• Twitter vai permitir que artistas recebam dinheiro de fãs por vídeos no Periscope


    O Twitter prepara o lançamento de um sistema para permitir que pessoas ganhem dinheiro ao transmitir vídeos ao vivo no serviço Periscope. A mudança é uma forma da companhia tentar competir com o YouTube e outros na busca de talentos da internet. As pessoas que assistem ao Periscope terão a possibilidade de enviar uma contribuição aos artistas e emissoras usando uma variedade de corações que são, de fato, uma moeda virtual que usuários podem comprar, afirmou a empresa.

    A princípio, apenas transmissões dos Estados Unidos serão beneficiadas, mas o Periscope disse que planeja expandir o serviço para outros países em breve. Após o processamento de pagamentos e taxas, os artistas receberão cerca de 70% da receita restante, disse o Twitter, sem dar estimativas sobre seu próprio lucro potencial com o sistema.

    Lançado em 2015 pela empresa, o Periscope anunciou que transmitiu 77 milhões de horas em vídeos ao vivo gerados pelos usuários nos três primeiros meses de 2017, mas não informou o número de visualizações. O YouTube, da Alphabet, disse em fevereiro que estava lançando transmissão de vídeo ao vivo em dispositivos móveis para usuários com mais de 10 mil seguidores, expandindo sua própria oferta para ajudar os artistas on-line a ganhar dinheiro.

    Fonte: G1

  • Snapchat quer competir com a Netflix; entenda


    A rede social Snapchat, que recusou US$ 3 bilhões de uma oferta de compra do Facebook, deu início a uma oferta pública de ações e, desde então, vem sofrendo com a concorrência do Instagram, parece estar pronta para diversificar suas receitas e se lançar em novos mercados. De acordo com informações divulgadas pela agência de notícias Bloomberg, a gigante de mídia norte-americana Time Warner, dona da HBO e da Warner Bros., acaba de investir US$ 100 milhões (equivalente a mais de R$ 328 milhões) no Snapchat, mais precisamente na produção de vídeos exclusivos para a plataforma.
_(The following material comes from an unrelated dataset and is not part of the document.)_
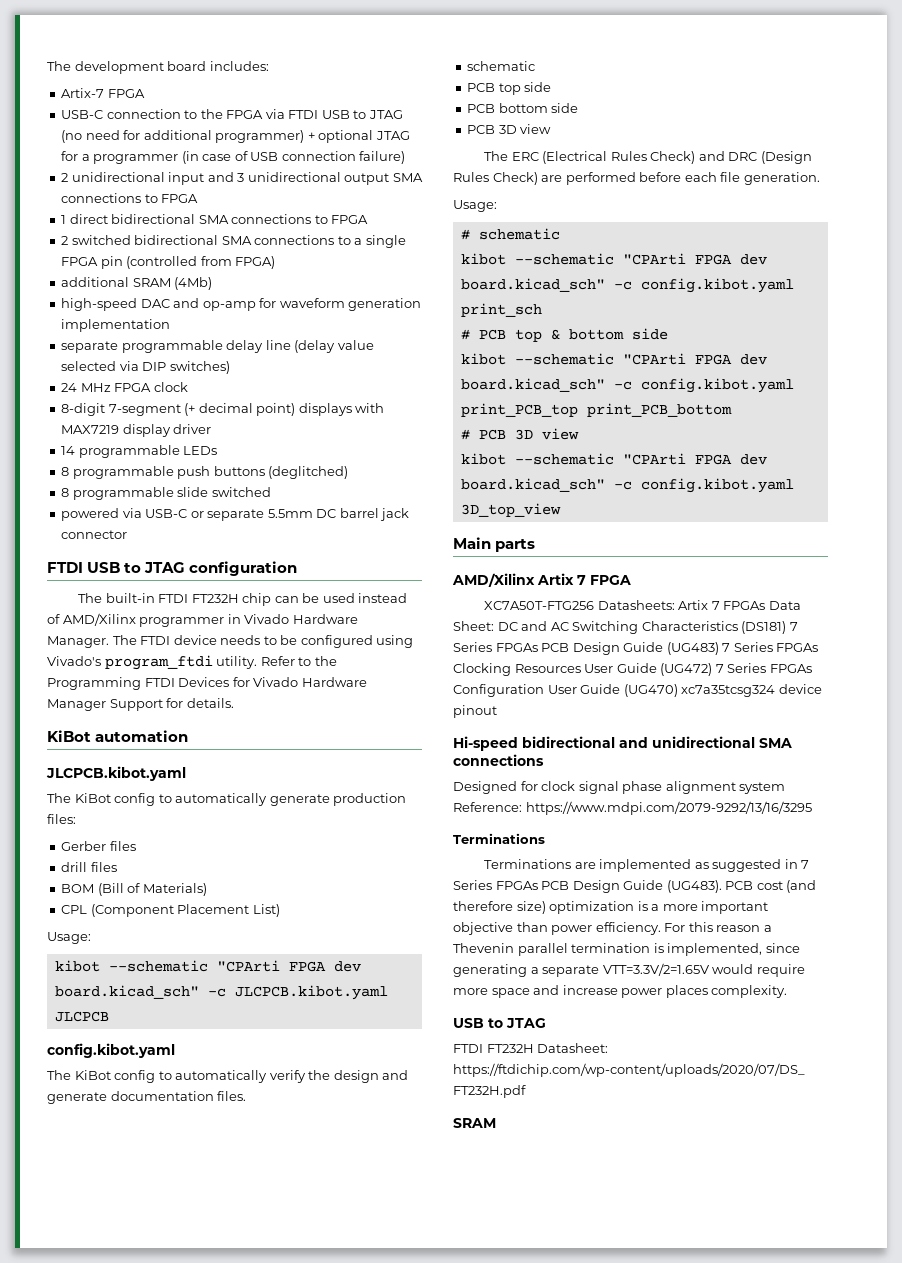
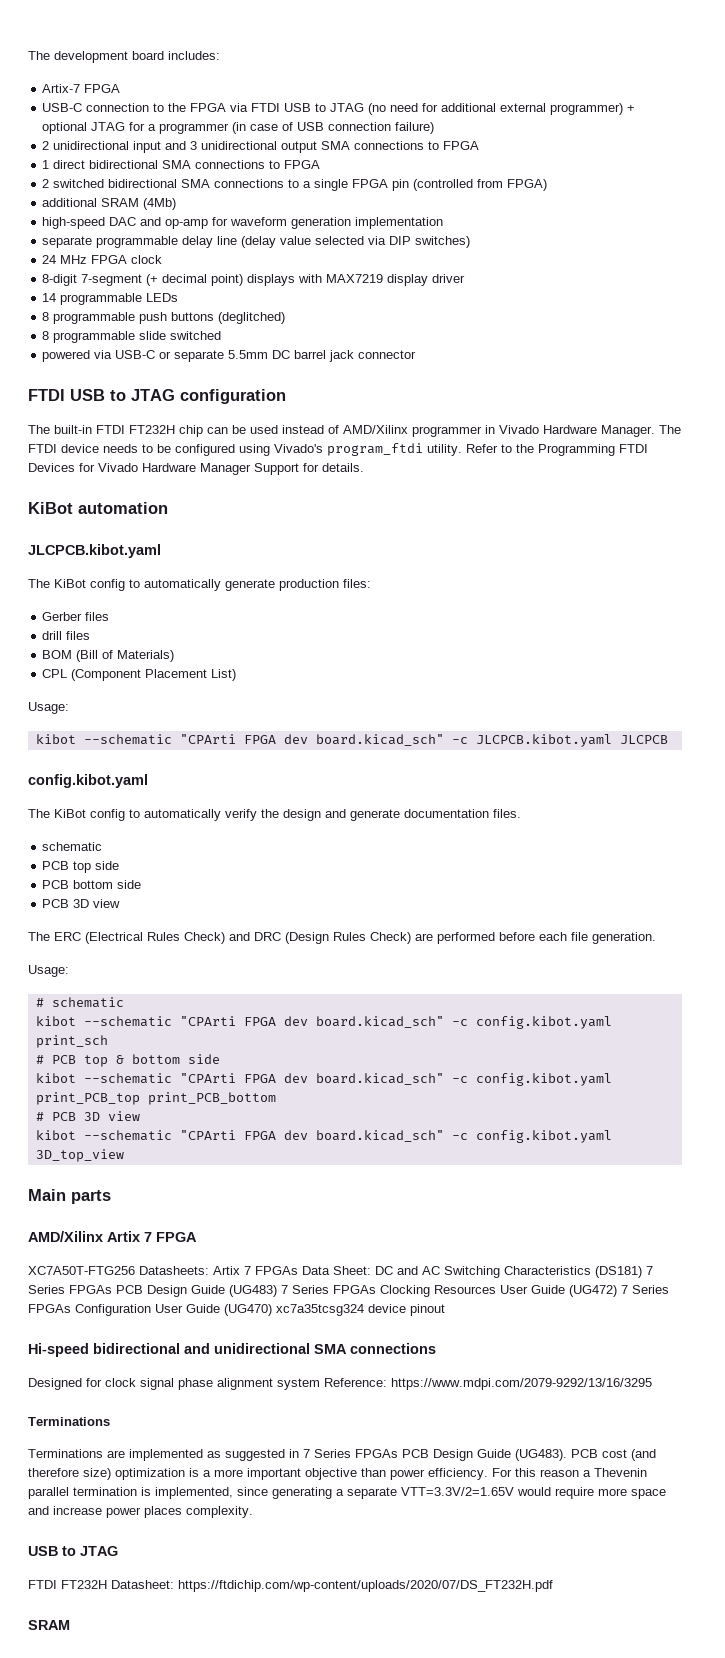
- USB-C connection to the FPGA via FTDI USB to JTAG (no need for additional programmer) + optional JTAG for a programmer (in case of USB connection failure)
+ USB-C connection to the FPGA via FTDI USB to JTAG (no need for additional external programmer) + optional JTAG for a programmer (in case of USB connection failure)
    O objetivo parece ser o de tornar o Snapchat mais do que uma rede social, mas também um serviço de streaming como a Netflix. A Time Warner vai produzir séries de diversos gêneros, incluindo ficção, comédias e documentários, feitos sob medida para o formato de vídeos curtos do aplicativo. O plano da Time Warner, segundo a Bloomberg, é produzir até 10 programas por ano, com pelo menos três novos vídeos entrando na rede social diariamente. Com o acordo, a Time Warner espera alcançar uma audiência mais jovem, aquela que não assiste mais TV, e que forma a base de usuários do Snapchat.

    Fonte: Olhar Digital

  • Facebook deve lançar séries próprias até o final deste ano


    A Netflix está prestes a ganhar um novo concorrente: o Facebook está financiando a criação de vídeo séries próprias, que devem começar a ser exibidas na rede social até o final deste ano. A empresa está fechando negócios para o seu primeiro lote de séries, que devem estar disponíveis por meio de uma nova guia de vídeo no Facebook que não foi lançada. Aparentemente, o Facebook está financiando dois tipos de programas: séries mais caras de produtores de TV estabelecidos que vão levar alguns meses para serem lançados e vídeos mais curtos e baratos de editores como Vox Media e BuzzFeed, sendo que todos são projetados para estimular a conversa entre os usuários da rede social.

    O Facebook espera atrair mais empresas de produção para fazer upload de vídeos premium, que vão ser usados para conseguir mais publicidade. A plataforma já hospedava vídeo e há dois anos começou a compartilhar as receitas de publicidade com algumas empresas que publicam os vídeos. No entanto, enquanto muitas dessas empresas encontraram grandes públicos na rede social, poucas geram receita publicitária suficiente para tratar o Facebook como uma distribuição primária de vídeos. Por outro lado, alguns elementos da estratégia de vídeo ainda são incertos, de acordo com funcionários e parceiros. Por exemplo, a empresa não detalhou como os anúncios vão ser exibidos na programação que está financiando. Além disso, a maioria dos usuários não assiste vídeos no feed de notícias por mais de um minuto ou dois.